Re: File size too big for perl processing



In article
<df436918-985a-408e-a89e-f61b1cf779fc@xxxxxxxxxxxxxxxxxxxxxxxxxxxx>,
Cheez <danieldharkness@xxxxxxxxx> wrote:

Hi, I posted this to perl.beginners as well and will make sure
comments go to both groups.

I have a big file of 16-letter words that I am using as "bait" to
capture larger words in a raw data file. I loop through all of the
rawdata with a single word for 1) matches and 2) to associate the raw
data with the word. I then go to the next line in the word list and
repeat.

hashsequence16.txt is the 16-letter word file (203MB)
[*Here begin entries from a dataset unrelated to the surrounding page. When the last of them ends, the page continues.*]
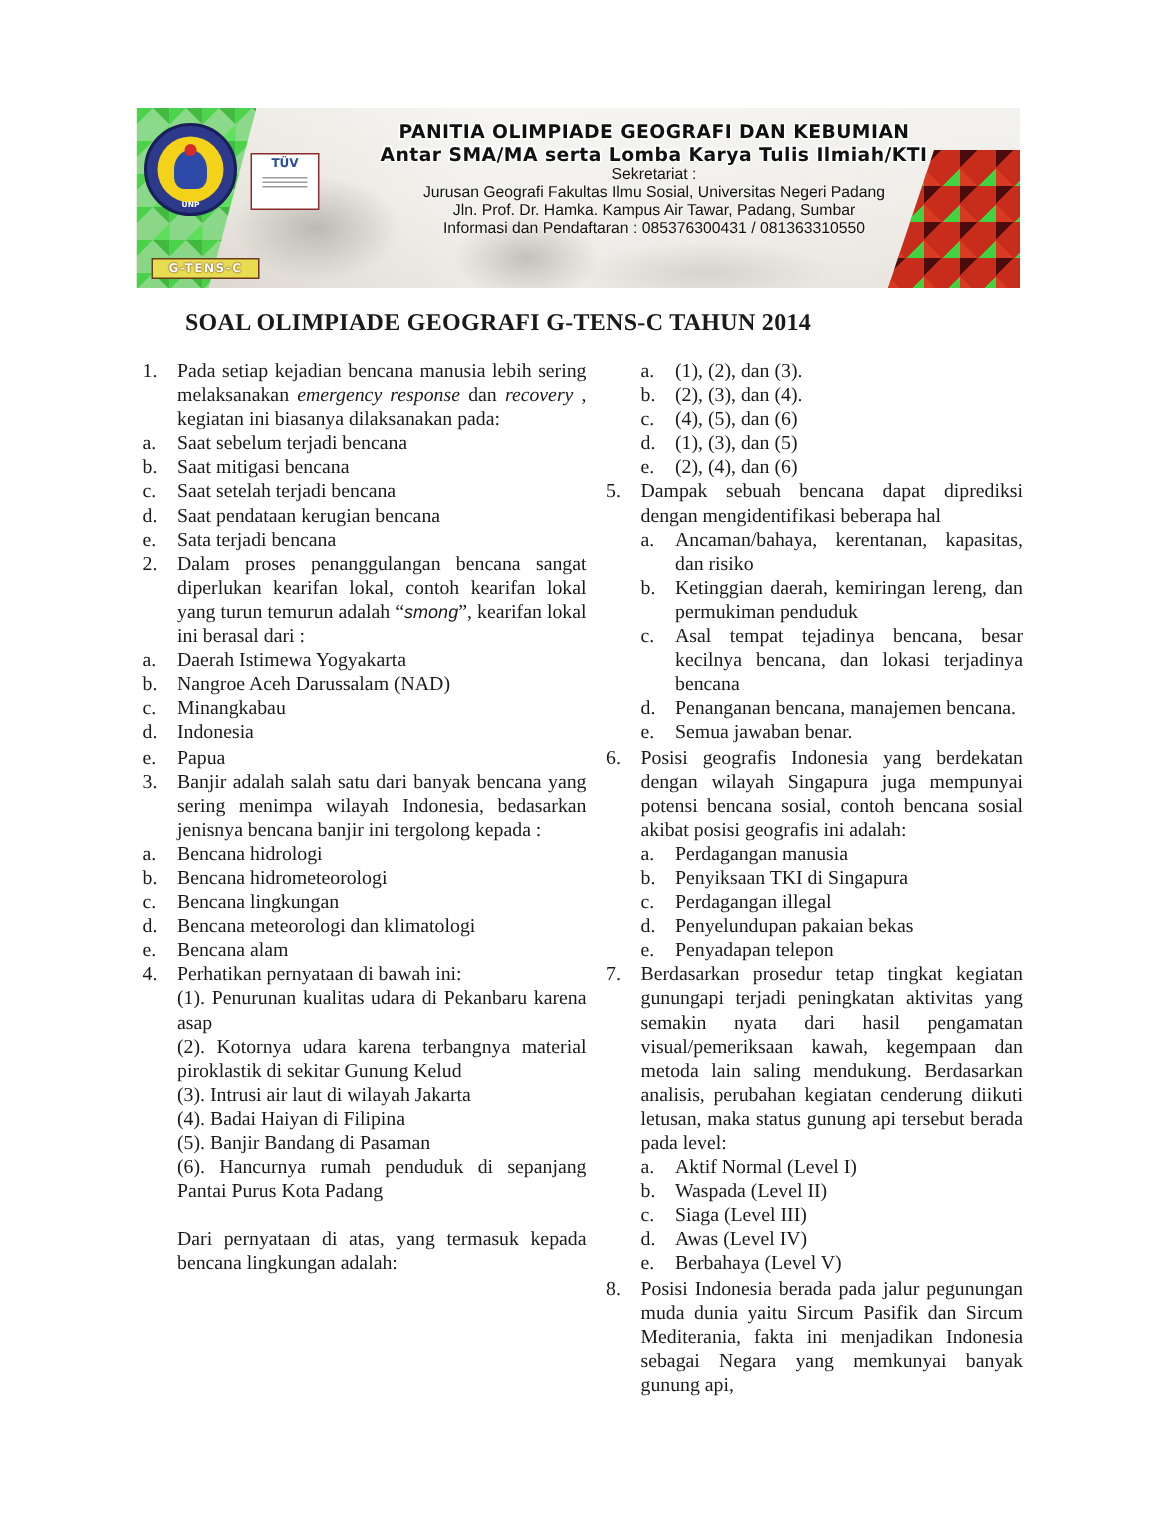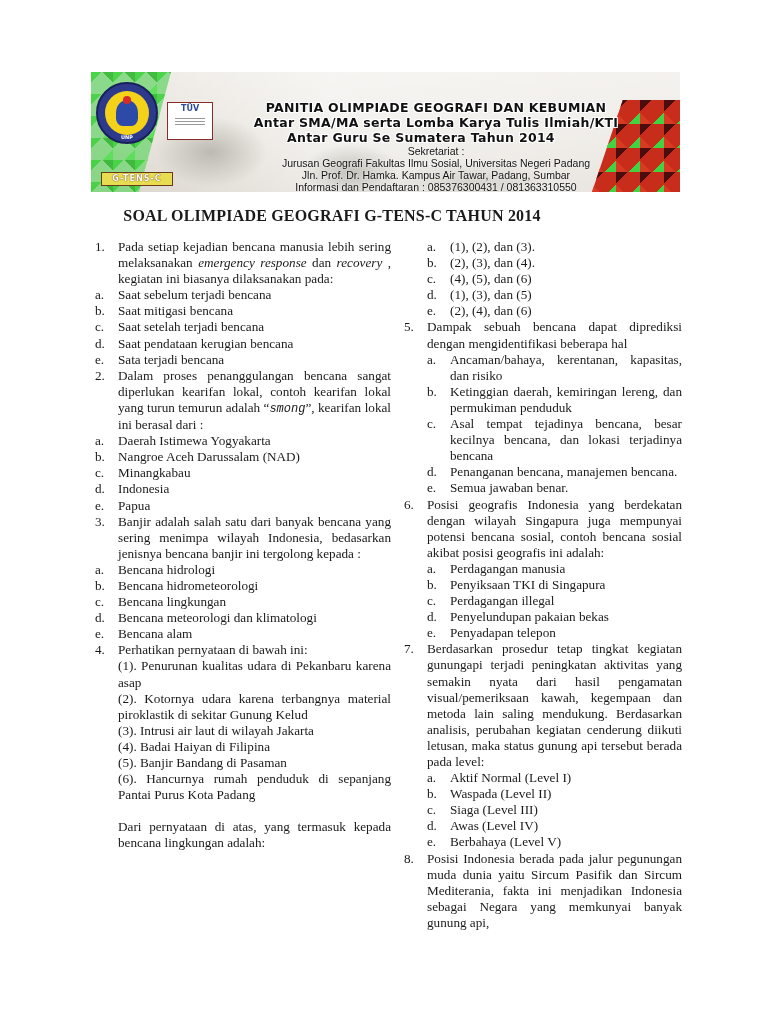--- a/index.html
+++ b/index.html
@@ -73,21 +73,20 @@
   .gtens-logo {
     position: absolute; left: 10px; top: 80px; width: 72px; height: 14px;
     background: #e8dc50; border: 1.5px solid #6a3a1a;
     font-family: "DejaVu Sans", sans-serif; font-size: 8px; font-weight: bold; color: #fff;
     text-shadow: 0 0 1px #6a3a1a, 0 0 1px #6a3a1a;
     text-align: center; line-height: 11px; letter-spacing: 1px; margin-top: 20px;
   }
   .banner-text {
     position: absolute; left: 150px; top: 8px; width: 390px; text-align: center;
     font-family: "DejaVu Sans", sans-serif;
-    margin-top: 20px;
   }
   .banner-line1, .banner-line2, .banner-line3 {
     font-weight: bold; color: #111; font-size: 12.5px; line-height: 15px;
     text-shadow: 1px 1px 0 #fff, -1px -1px 0 #fff, 1px -1px 0 #fff, -1px 1px 0 #fff;
     letter-spacing: 0.3px;
   }
   .banner-line3 { margin-left: -30px; }
   .banner-sub {
     font-family: "Liberation Sans", sans-serif; font-size: 10.5px; line-height: 12px; color: #111;
     text-shadow: 0 0 2px #fff;
@@ -109,21 +108,21 @@
 
   .q { position: relative; padding-left: 23px; }
   .q .qnum { position: absolute; left: 0; top: 0; }
   .q .stem { text-align: justify; text-align-last: left; }
   .opts { list-style: none; }
   .opt { position: relative; padding-left: 23px; text-align: justify; text-align-last: left; }
   .opt .olet { position: absolute; left: 0; top: 0; }
   .stmt { text-align: justify; text-align-last: left; }
   .spacer { height: 16px; }
   .italic { font-style: italic; }
-  .smong { font-family: Liberation Mono, monospace; font-style: italic; font-size: 12px; }
+  .smong { font-family: Liberation Sans, sans-serif; font-style: italic; font-size: 12px; }
   .cont-opts { padding-left: 23px; }
 </style>
 </head>
 <body>
 
 <div class="banner">
   <div class="photo-wash"></div>
   <div class="checker-left"></div>
   <div class="checker-right"></div>
 
@@ -141,21 +140,20 @@
         <span></span>
         <span></span>
       </div>
   </div>
 
   <div class="gtens-logo">G-TENS-C</div>
 
   <div class="banner-text">
     <div class="banner-line1">PANITIA OLIMPIADE GEOGRAFI DAN KEBUMIAN</div>
     <div class="banner-line2">Antar SMA/MA serta Lomba Karya Tulis Ilmiah/KTI</div>
-    <div class="banner-line3">Antar Guru Se Sumatera Tahun 2014</div>
     <div class="banner-sub">Sekretariat :</div>
     <div class="banner-sub">Jurusan Geografi Fakultas Ilmu Sosial, Universitas Negeri Padang</div>
     <div class="banner-sub">Jln. Prof. Dr. Hamka. Kampus Air Tawar, Padang, Sumbar</div>
     <div class="banner-sub">Informasi dan Pendaftaran : 085376300431 / 081363310550</div>
   </div>
 </div>
 
 <div class="doc-title">SOAL OLIMPIADE GEOGRAFI G-TENS-C TAHUN 2014</div>
 
 <div class="col col-left">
Hmm. How many 16-letter words are in this file? I see from your code
that the file contains the word and a frequency count. Estimating at
about 25 bytes per word, that represents 8 million words.

rawdata.txt is the raw data file (93MB)

I have a counter in the code to tell me how long it's taking to
process... 9500 hours or so to complete... I definitely have time to
pursue other alternatives.

Scripting with perl is a hobby and not a vocation so I apologize in
advance for ugly code. Any suggestions/comments would be greatly
appreciated.

Thanks,
Dan

========================


You should have

use strict;
use warnings;

in your program. This is very important if you wish to get help from
this newsgroup.

print "**fisher**";

$flatfile = "newrawdata.txt";
# 95MB in size

$datafile = "hashsequence16.txt";
# 203MB in size

my $filesize = -s "hashsequence16.txt";
# for use in processing time calculation

open(FILE, "$flatfile") || die "Can't open '$flatfile': $!\n";
open(FILE2, "$datafile") || die "Can't open '$flatfile': $!\n";
open (SEQFILE, ">fishersearch.txt") || die "Can't open '$seqparsed': $!
\n";

You should be using lexically-scoped file handle variables, the
3-argument version of open, and 'or' instead of '||'.


@preparse = <FILE>;
@hashdata = <FILE2>;

Well at least you have enough memory to read the files into memory.
That helps. If you apply the chomp operator to these arrays, you can
save yourself some repetitive processing later:

chomp(@preparse);
chomp(@hashdata);


close(FILE);
close(FILE2);


for my $list1 (@hashdata) {
# iterating through hash16 data



$finish++;

if ($finish ==10 ) {
# line counter

$marker = $marker + $finish;

$finish =0;

$left = $filesize - $marker;

printf "$left\/$filesize\n";
# this prints every 17 seconds
}

When you are asking for help, it is best to leave out irrelevant
details such as periodic printing statements. It doesn't help anybody
help you.


($line, $freq) = split(/\t/, $list1);

for my $rawdata (@preparse) {
# iterating through rawdata

$rawdata=~ s/\n//;

No need for this if you chomp the arrays after reading.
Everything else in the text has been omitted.